The idea was to choose strong words;  words of one syllable. If we couldn’t write with monosyllables, we were to go back and edit replacing polysyllabic words with monosyllabic ones.

Exercise: Pretend to write a letter using words of only one syllable.

Here’s what I wrote:

Dear Heidi,

Thank you. You gave me the this chance to go to this class to write. I find I am sparked and fired up by the aura and the dare to write short and clean. You are a great and true friend. Who would have thought that such a strong link could be forged by chance on the Net.

On my first draft of this exercise, I find it hard to use one syllable words. I do not think in one syllable words. I try to write like Hemingway. It is cool and gray this day. The clock on the wall ticks, ticks, ticks. A woman at the table coughs and clears her throat. A plane flies in the sky while a car drives by. You are used to these sounds. I am not now. I do not live in the city now. I can not block them. This is a good test.

I must decide which task to work on for the May trip. I want to work on my book but I want it to be good and there is not much time. My tech thought would be fast and I would have more time to hone it. What do you think is best?

Have I told you how proud I am of your work and grit? You are a spur to me. I get a lift each time you write to tell me of your feats and acts. Bless you! I will now have to use your strength to rein in my glut so I can meet you in May at the class.

This will be a short note since I am stuck with such short words. I do not think in short words. I was taught to use all my words and to learn more words. I respect writing of short words and lines, but I like a mix of words better. You can not get a book like The Curious Incident of the Dog in the Night-Time with just short words even though you must use very few long words.

It’s peaceful with everyone working quietly — except me. I am very conscious of the key clicks as I work on my MacBook Pro over here in the corner. I appear to be the only person who brought a notebook computer to work on. Some didn’t even bring a pen and paper!

There are 2 men and 9 women in this class. I think that may be a consistent ratio, although I suspect things like the zine, graphic novel and performance workshops may have a higher male ratio.
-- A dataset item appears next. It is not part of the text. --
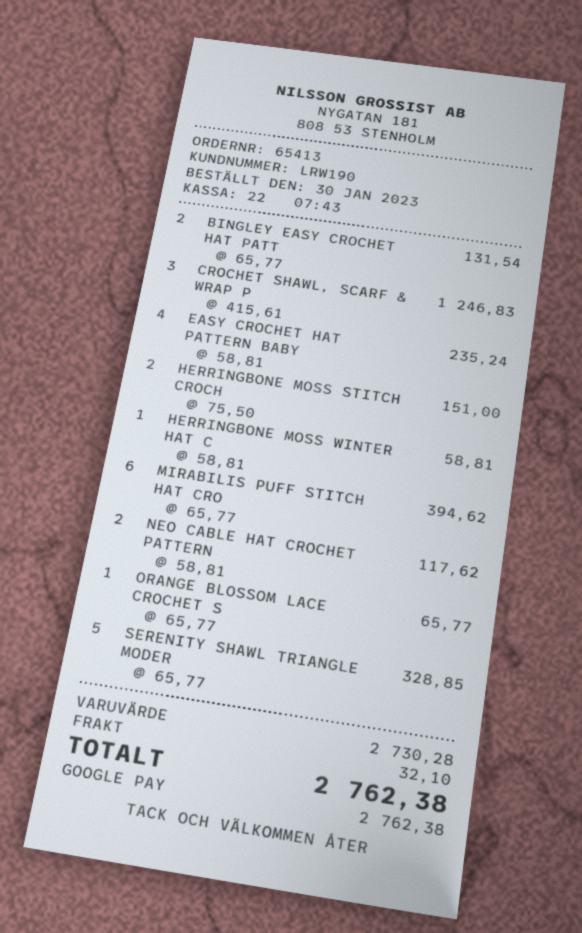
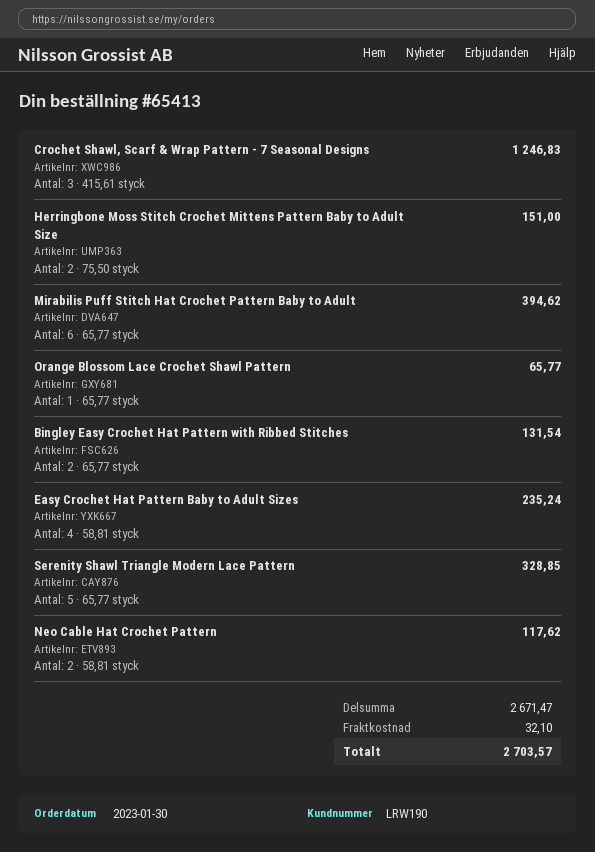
HERRINGBONE MOSS WINTER HAT C: 1 x 58.81 = 58.81 -> none
subtotal: 2730.28 -> 2671.47
total: 2762.38 -> 2703.57

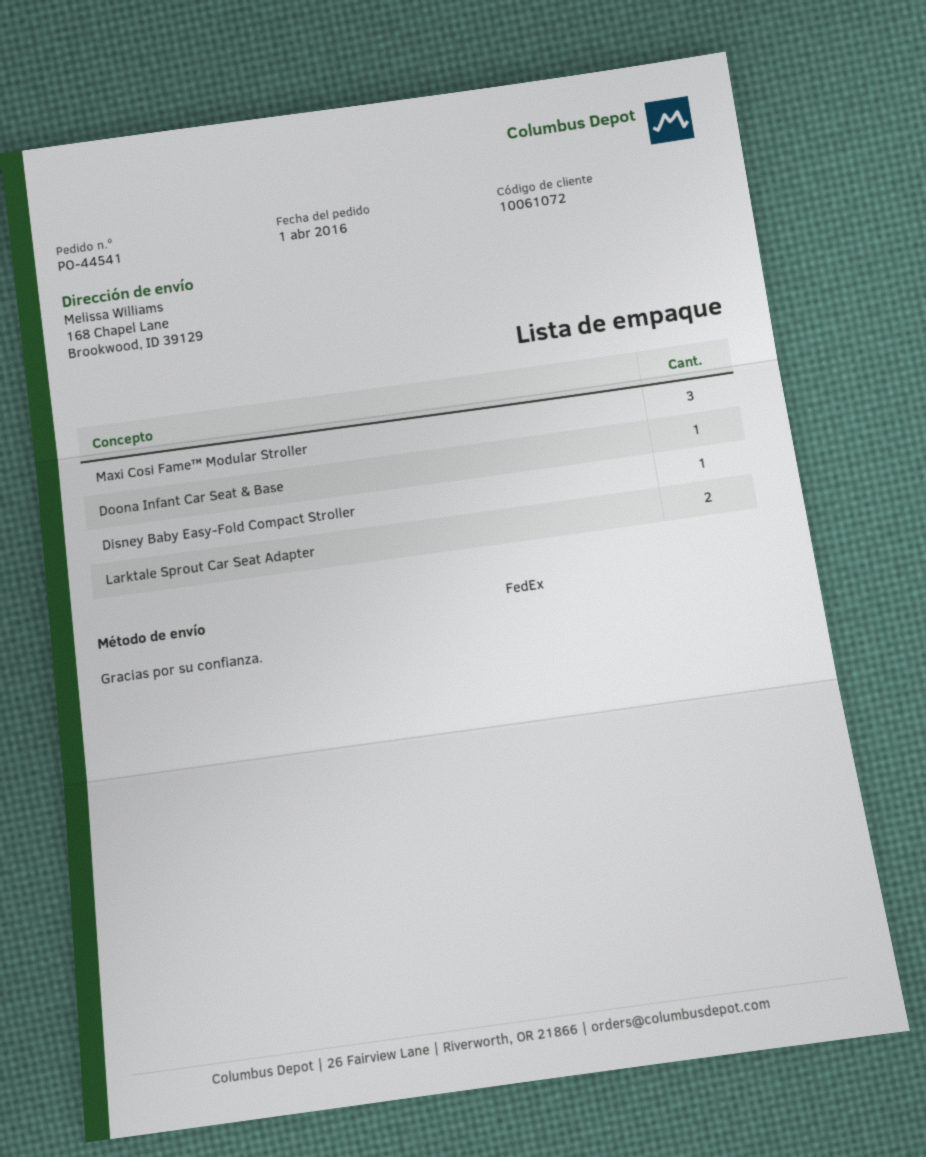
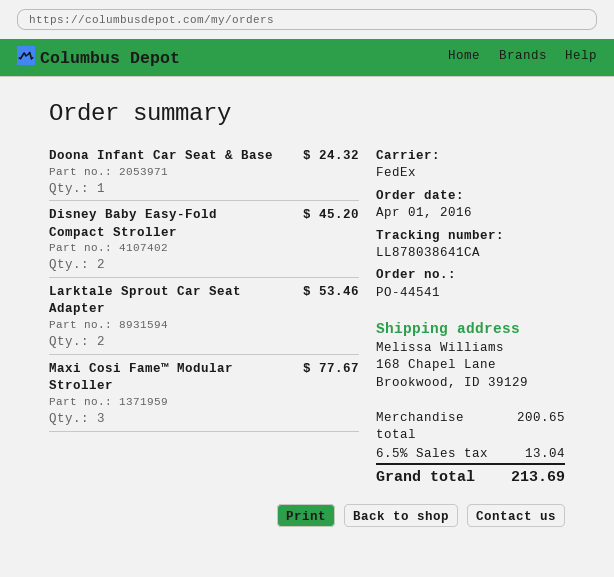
Disney Baby Easy-Fold Compact Stroller: 1 -> 2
I considered going to the workshop on Diary Comics, but I think I’ll keep focused on prose. (Although I have a smashing idea for a non-fiction training guide done as a graphic novel…).
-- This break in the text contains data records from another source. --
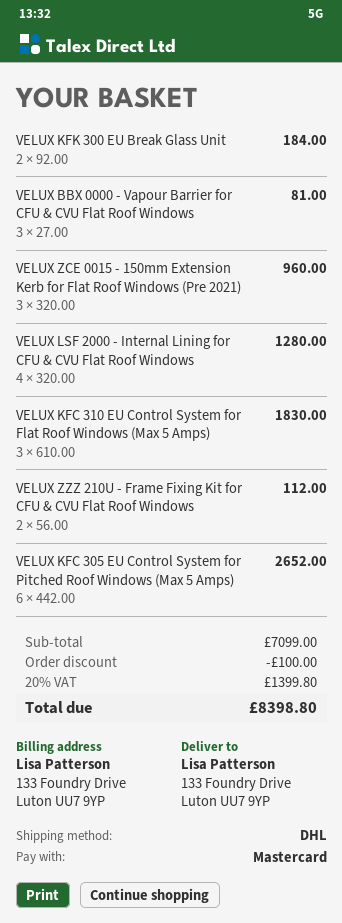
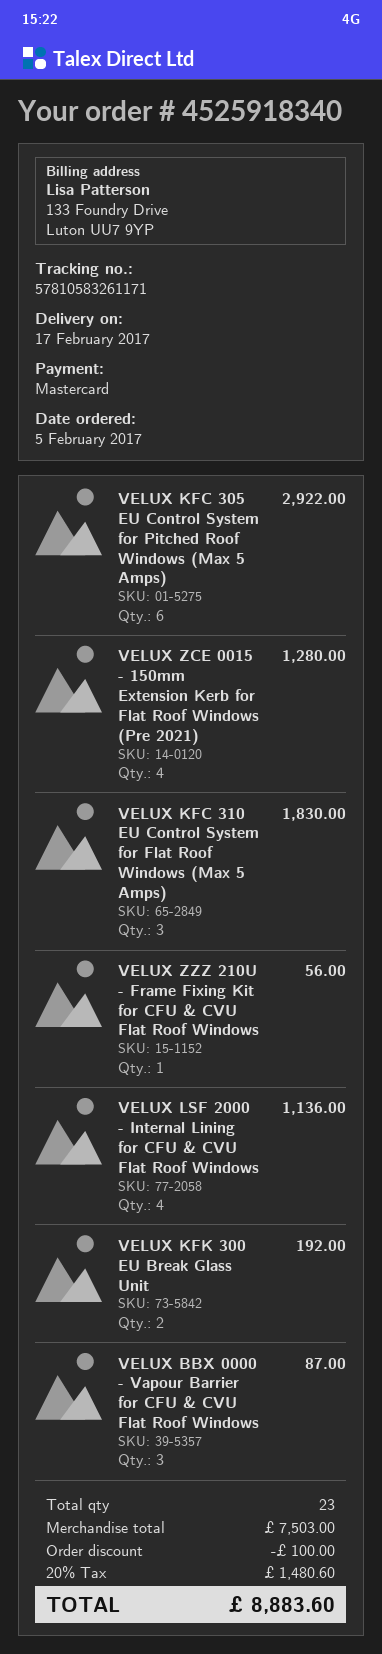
VELUX KFK 300 EU Break Glass Unit: 2 for 184.00 -> 2 for 192.00
VELUX BBX 0000 - Vapour Barrier for CFU & CVU Flat Roof Windows: 3 for 81.00 -> 3 for 87.00
VELUX ZCE 0015 - 150mm Extension Kerb for Flat Roof Windows (Pre 2021): 3 for 960.00 -> 4 for 1280.00
VELUX LSF 2000 - Internal Lining for CFU & CVU Flat Roof Windows: 4 for 1280.00 -> 4 for 1136.00
VELUX ZZZ 210U - Frame Fixing Kit for CFU & CVU Flat Roof Windows: 2 for 112.00 -> 1 for 56.00
VELUX KFC 305 EU Control System for Pitched Roof Windows (Max 5 Amps): 6 for 2652.00 -> 6 for 2922.00
subtotal: 7099.00 -> 7503.00
tax: 20% = 1399.80 -> 20% = 1480.60
total: 8398.80 -> 8883.60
The exercise was a lot of fun and very stimulating. I, obviously, can’t do it all the time, but I’m now more conscientious about paring down some of my writing.
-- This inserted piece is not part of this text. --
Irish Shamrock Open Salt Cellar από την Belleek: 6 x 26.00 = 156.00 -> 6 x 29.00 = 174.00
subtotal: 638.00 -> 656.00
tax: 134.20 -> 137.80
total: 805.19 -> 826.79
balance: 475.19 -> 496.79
My 1st choice for second period was overflowing. So continuing the medieval signs and portents theme of my day, I’m off to the Jack Kerouac class — Memory Babe by Deborah Woodard.

Given my inability to actual finish On the Road: The Original Scroll (Penguin Classics Deluxe Edition) the three times I’ve tried it, this is an interesting departure for me. Definitely pushing out of my comfort zone. Check out the next post.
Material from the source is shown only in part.